“I remember in Geneva two months ago we said, ‘Pay attention, because in this specific week there is a risk of shortages if there is a problem with one of the active reactors,’ and that’s what happened,” David Crunelle recalls. , spokesperson for Nuclear Medicine Europe (NMEU), an industry association.
Due to their very nature, it is impossible to store these radioactive substances: they are fleeting. Technetium-99m functions as a radioactive tracer because, when it decays, it emits gamma rays with a photon energy of 140 KeV. This is “pretty ideal” for detection using a gamma-ray camera, says Cathy Cutler, chair of isotope research and production at Brookhaven National Laboratory in the United States.

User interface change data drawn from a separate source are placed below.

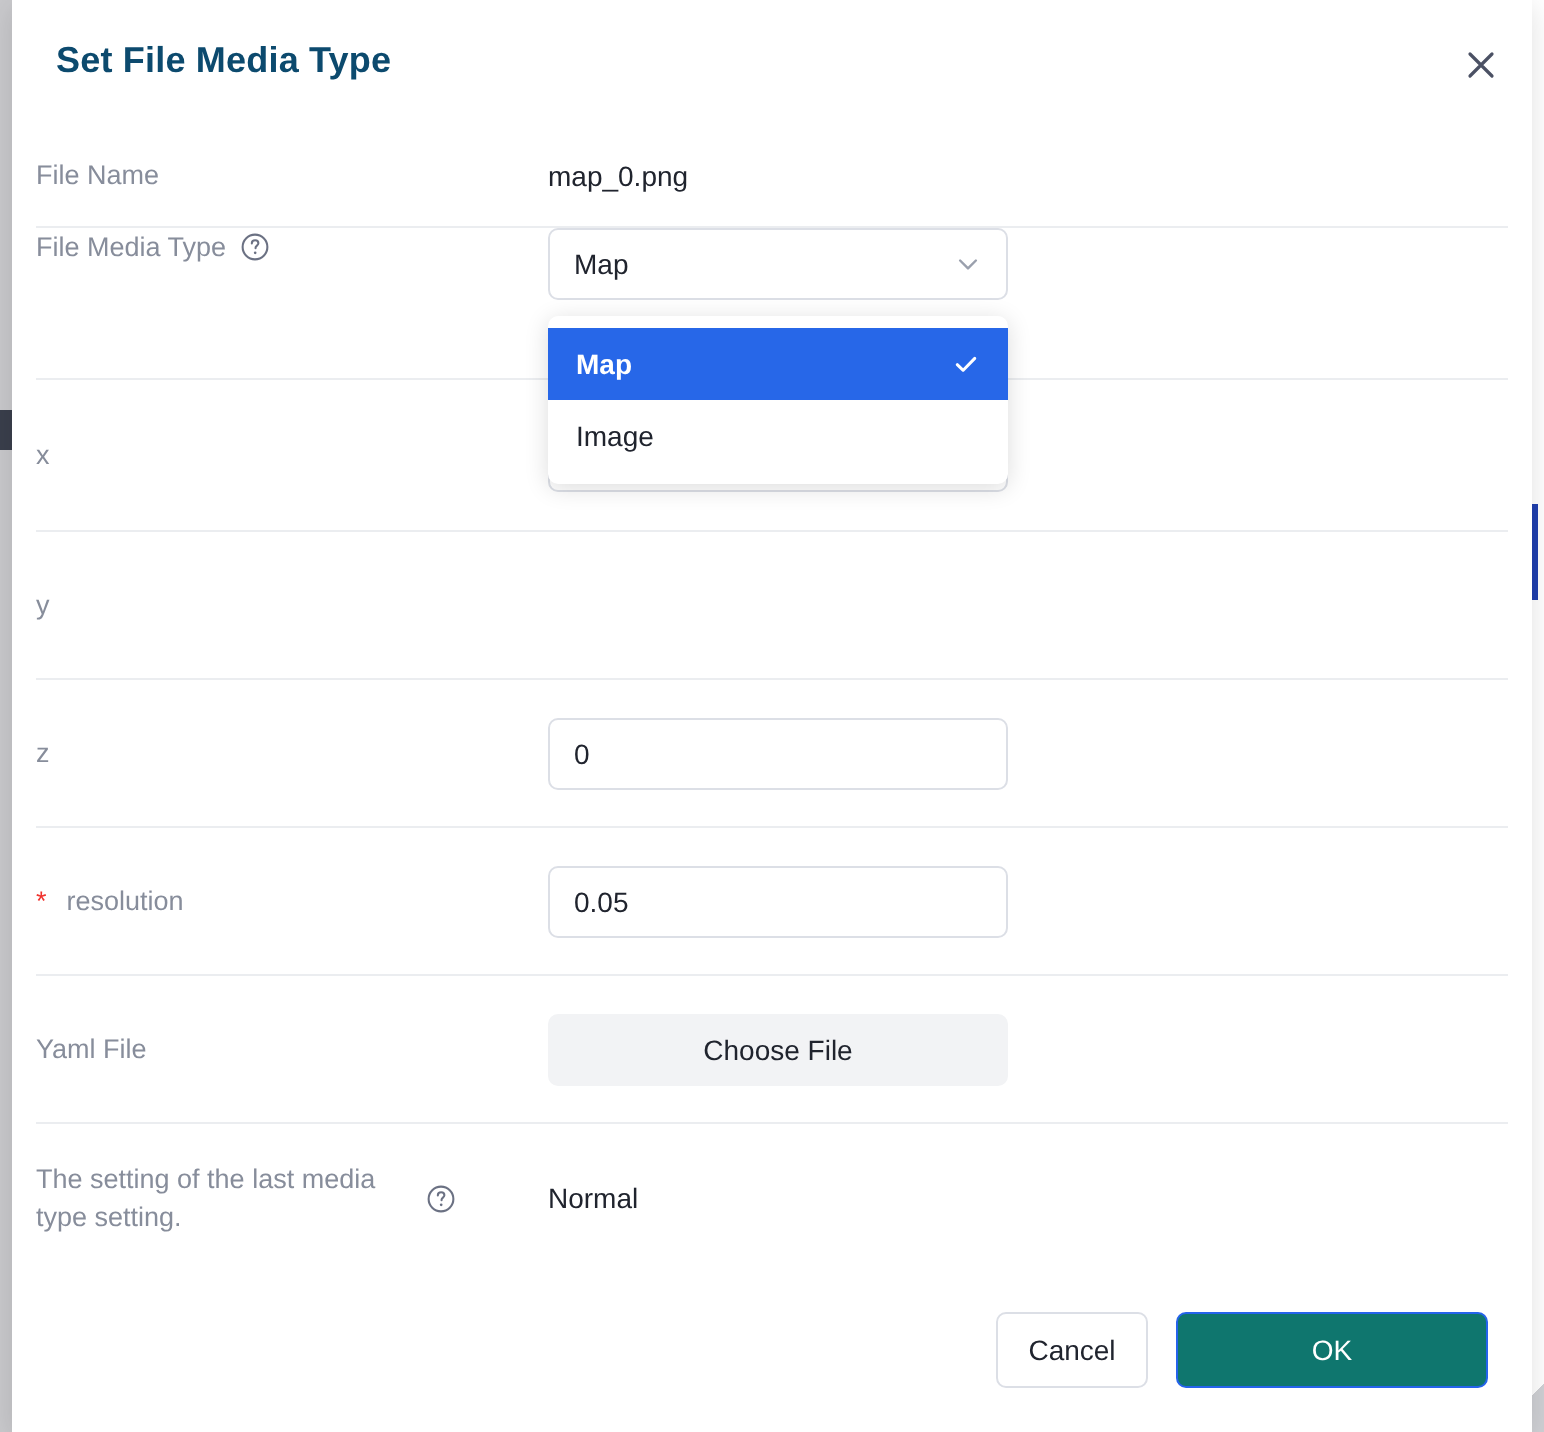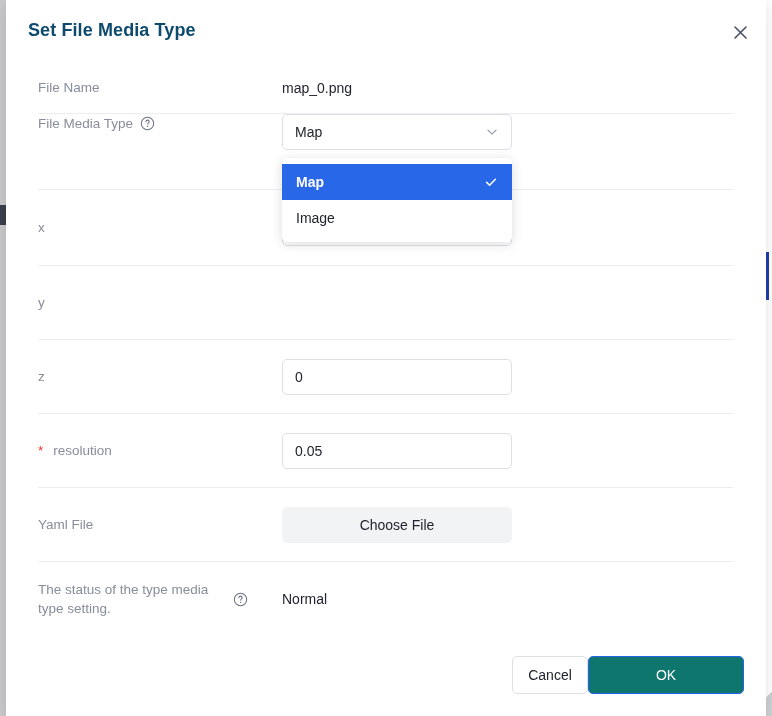--- a/index.html
+++ b/index.html
@@ -61,22 +61,23 @@
   #close-button svg { display: block; }
 
   
   .form-body { position: relative; }
 
   .form-row {
     position: relative;
     display: flex;
     align-items: flex-start;
     border-bottom: 1px solid #ebedf0;
-    margin: 0 32px;
+    margin: 0 12px;
     min-height: 74px;
+    gap: 12px;
   }
   .form-row.no-border { border-bottom: none; }
 
   .row-label {
     width: 244px;
     flex: 0 0 244px;
     padding-top: 0;
     display: flex;
     align-items: center;
     gap: 7px;
@@ -172,20 +173,21 @@
   }
 
   
   #modal-footer {
     position: absolute;
     left: 0; right: 0; bottom: 0;
     height: 74px;
     display: flex;
     align-items: center;
     justify-content: flex-end;
+    gap: 14px;
     padding: 0 22px 8px 0;
     margin-left: 28px;
   }
   .btn {
     height: 38px;
     border-radius: 5px;
     font-family: "Liberation Sans", sans-serif;
     font-size: 14px;
     cursor: pointer;
   }
@@ -307,21 +309,21 @@
       <div class="row-label">
         <span class="label-text">Yaml File</span>
       </div>
       <div class="row-control">
         <button class="choose-file-btn">Choose File</button>
       </div>
     </div>
 
     <div class="form-row no-border" style="min-height:74px; align-items:center;">
       <div class="row-label" style="align-items:center;">
-        <span class="label-text" style="width:188px;">The status of the type media type setting.</span>
+        <span class="label-text" style="width:188px;">The setting of the last media type setting.</span>
         <span class="help-icon">
           <svg width="15" height="15" viewBox="0 0 16 16" aria-hidden="true">
             <circle cx="8" cy="8" r="6.6" fill="none" stroke="#6b7183" stroke-width="1.1"></circle>
             <path d="M6.3 6.1c0-1 .8-1.7 1.8-1.7s1.7.7 1.7 1.6c0 1.2-1.5 1.3-1.5 2.4v.3" fill="none" stroke="#6b7183" stroke-width="1.1" stroke-linecap="round"></path>
             <circle cx="8.1" cy="11.1" r="0.72" fill="#6b7183"></circle>
           </svg>
         </span>
       </div>
       <div class="row-control">
         <span class="static-value">Normal</span>

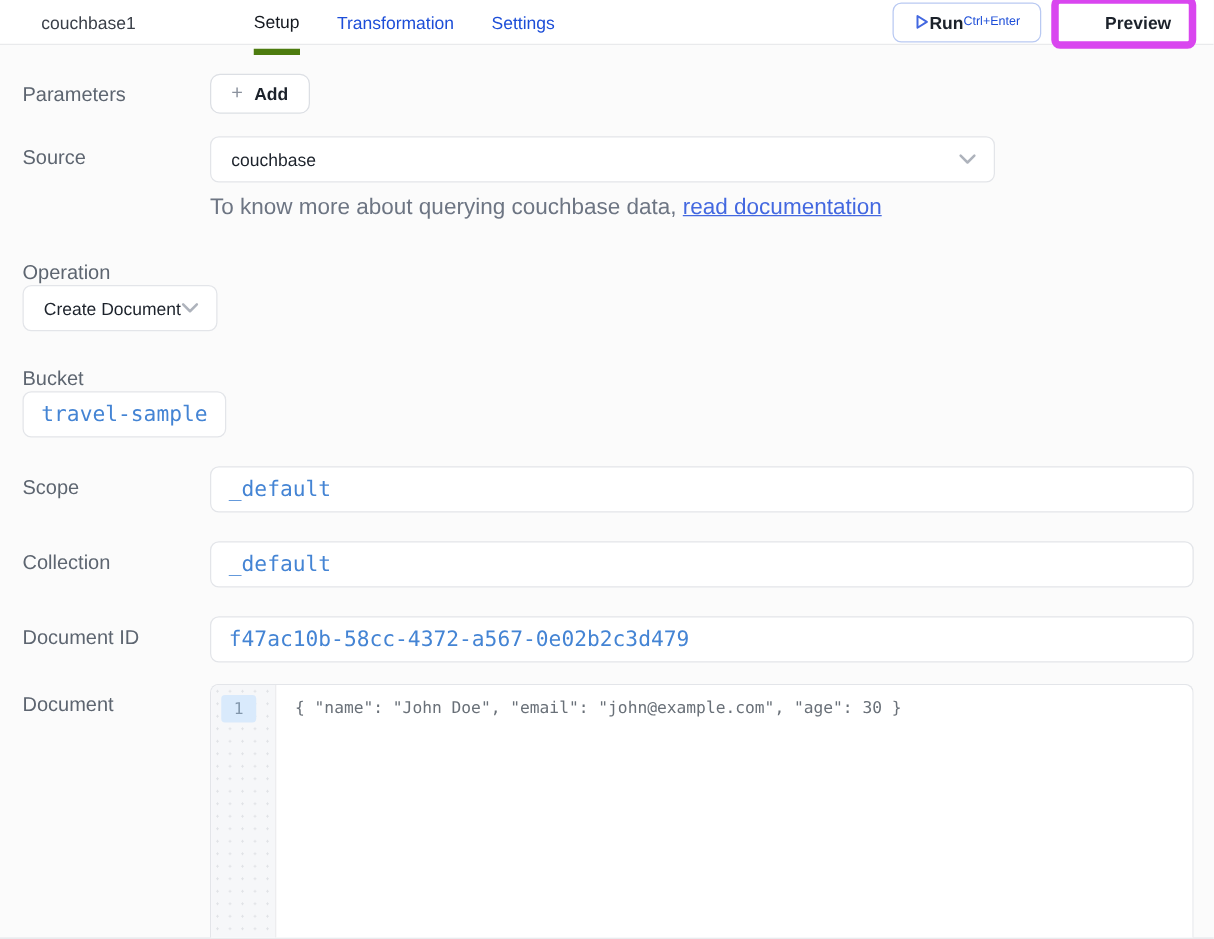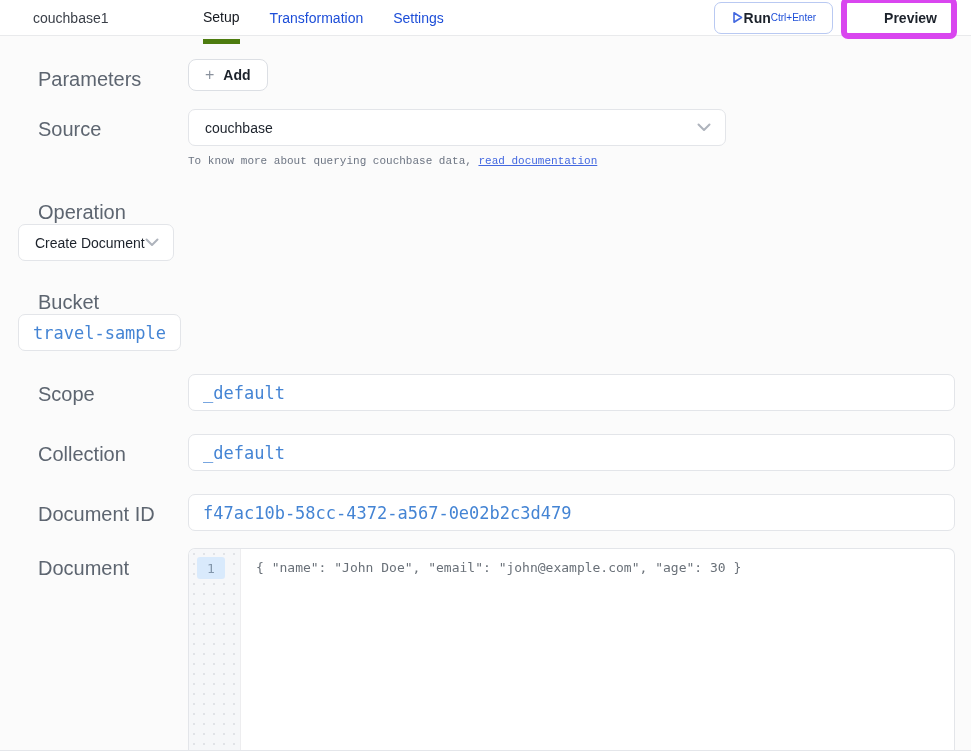--- a/index.html
+++ b/index.html
@@ -77,24 +77,23 @@
   .form {
     padding: 23px 16px 0 18px;
   }
   .row {
     display: flex;
     align-items: flex-start;
   }
   .row-label {
     width: 150px;
     flex: none;
-    font-size: 20px;
+    font-size: 16px;
     color: #5d6570;
     padding-top: 9px;
-    margin-left: 20px;
   }
   .row-control { flex: 1; min-width: 0; }
 
   .add-btn {
     display: inline-flex;
     align-items: center;
     gap: 9px;
     background: #ffffff;
     border: 1px solid #dcdfe4;
     border-radius: 8px;
@@ -112,28 +111,27 @@
     border: 1px solid #e3e5e9;
     border-radius: 7px;
     display: flex;
     align-items: center;
     padding: 0 14px 0 16px;
     font-size: 14px;
     color: #1c222b;
     cursor: pointer;
   }
   .select-box .select-value { flex: 1; }
-  .select-narrow { width: 538px; }
+  .select-narrow { width: 628px; }
   .chevron-svg { display: block; flex: none; }
 
   .help-text {
     margin-top: 9px;
-    font-size: 11px;
+    font-size: 18px;
     color: #6d7583;
-    font-family: Liberation Mono, monospace;
   }
   .help-text a {
     color: #4368e0;
     text-decoration: underline;
     cursor: pointer;
   }
 
   .code-input {
     height: 37px;
     background: #ffffff;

But technetium-99m has a very short half-life, only approximately six hours. Hence, radioisotope production facilities send miniature generators containing molybdenum-99 to hospitals. These generators, sometimes called “molybdenum cows,” produce the desired technetium-99m as the molybdenum-99 decays, a bit like a portable technetium-99m vending machine, which runs out after about two weeks, a once the molybdenum-99 has been completely used up. deteriorated.
Glenn Flux, head of radioisotope physics at the Royal Marsden Hospital and the Institute of Cancer Research in London, says what differentiates a technetium-99m scan from, say, a CT scan or MRI, is that it reveals how patients’ organs or a tumor function. They are working, for example, by revealing blood flow to the area in question.
“The CT scan will show you if there is a tumor, but the technetium or other isotopes will tell you if it is active or aggressive,” explains Flux.
The recent shortage of radioisotopes has led to the cancellation of a few thousand appointments in the UK alone, estimates Stephen Harden, vice-president of clinical radiology at the Royal College of Radiologists (RCR). Healthcare staff sprang into action to distribute the remaining radioisotope supplies across the UK, to ensure that the most urgent patients (those with cancer, for example) could still attend their scans. “If there had not been a coordinated policy at the national level, there would be significant regions of the country without any supply,” Harden says.
Crunelle and his NMEU colleagues continually monitor the production of medical radioisotopes at key reactors around the world. They find out about maintenance schedules well in advance, and as such, NMEU often advises reactor bosses to push these dates back slightly, for example, to help minimize the risk of multiple shutdowns occurring at the same time. NMEU staff use software, a type of reactor maintenance calendar, that allows them to forecast production levels. But sometimes unpredictable events happen, like the pipeline problem in Petten.